DATA FOR PROCESSING Start Marker
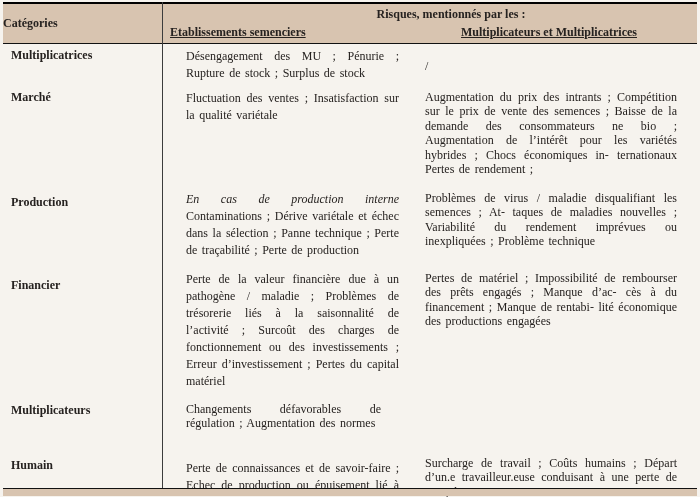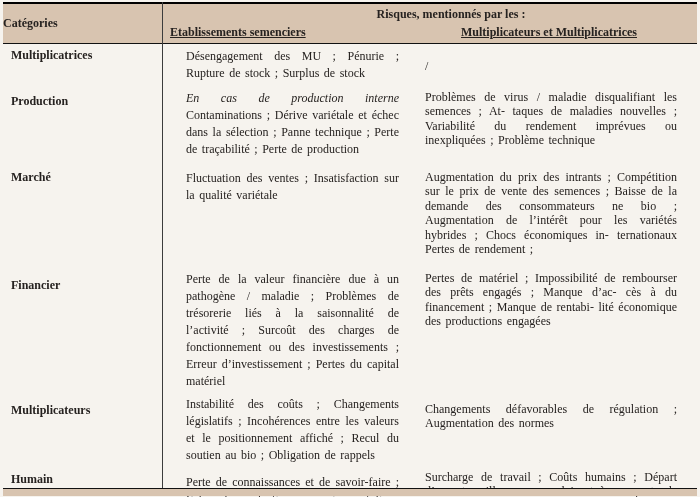--- a/index.html
+++ b/index.html
@@ -73,16 +73,16 @@
         <div class="c3">/</div>
       </div>
 
+      <div class="row r1">
+        <div class="cat">Marché</div>
+        <div class="c2">Fluctuation des ventes ; Insatisfaction sur la qualité variétale</div>
+        <div class="c3">Augmentation du prix des intrants ; Compétition sur le prix de vente des semences ; Baisse de la demande des consommateurs ne bio ; Augmentation de l’intérêt pour les variétés hybrides ; Chocs économiques in- ternationaux Pertes de rendement ;</div>
+      </div>
+
       <div class="row r2">
         <div class="cat">Production</div>
         <div class="c2"><span class="it">En cas de production interne </span><span>Contaminations ; Dérive variétale et échec dans la sélection ; Panne technique ; Perte de traçabilité ; Perte de production</span></div>
         <div class="c3">Problèmes de virus / maladie disqualifiant les semences ; At- taques de maladies nouvelles ; Variabilité du rendement imprévues ou inexpliquées ; Problème technique</div>
-      </div>
-
-      <div class="row r1">
-        <div class="cat">Marché</div>
-        <div class="c2">Fluctuation des ventes ; Insatisfaction sur la qualité variétale</div>
-        <div class="c3">Augmentation du prix des intrants ; Compétition sur le prix de vente des semences ; Baisse de la demande des consommateurs ne bio ; Augmentation de l’intérêt pour les variétés hybrides ; Chocs économiques in- ternationaux Pertes de rendement ;</div>
       </div>
 
       <div class="row r3">

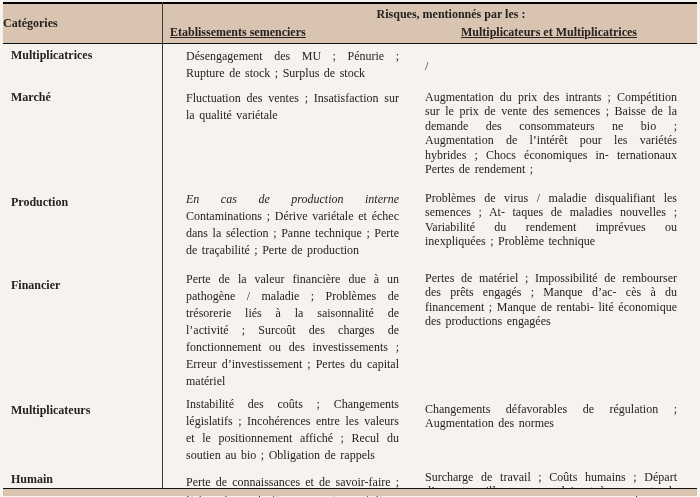--- a/index.html
+++ b/index.html
@@ -93,7 +93,6 @@
 
       <div class="row r4">
         <div class="cat">Multiplicateurs</div>
-        <div class="c2">Instabilité des coûts ; Changements législatifs ; Incohérences entre les valeurs et le positionnement affiché ; Recul du soutien au bio ; Obligation de rappels</div>
         <div class="c3">Changements défavorables de régulation ; Augmentation des normes</div>
       </div>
DATA FOR PROCESSING End Marker
[TASK]
Track down every line in the entries that includes the string "Fluctuation", and copy it.

[WRITTEN ANSWER]
+        <div class="c2">Fluctuation des ventes ; Insatisfaction sur la qualité variétale</div>
-        <div class="c2">Fluctuation des ventes ; Insatisfaction sur la qualité variétale</div>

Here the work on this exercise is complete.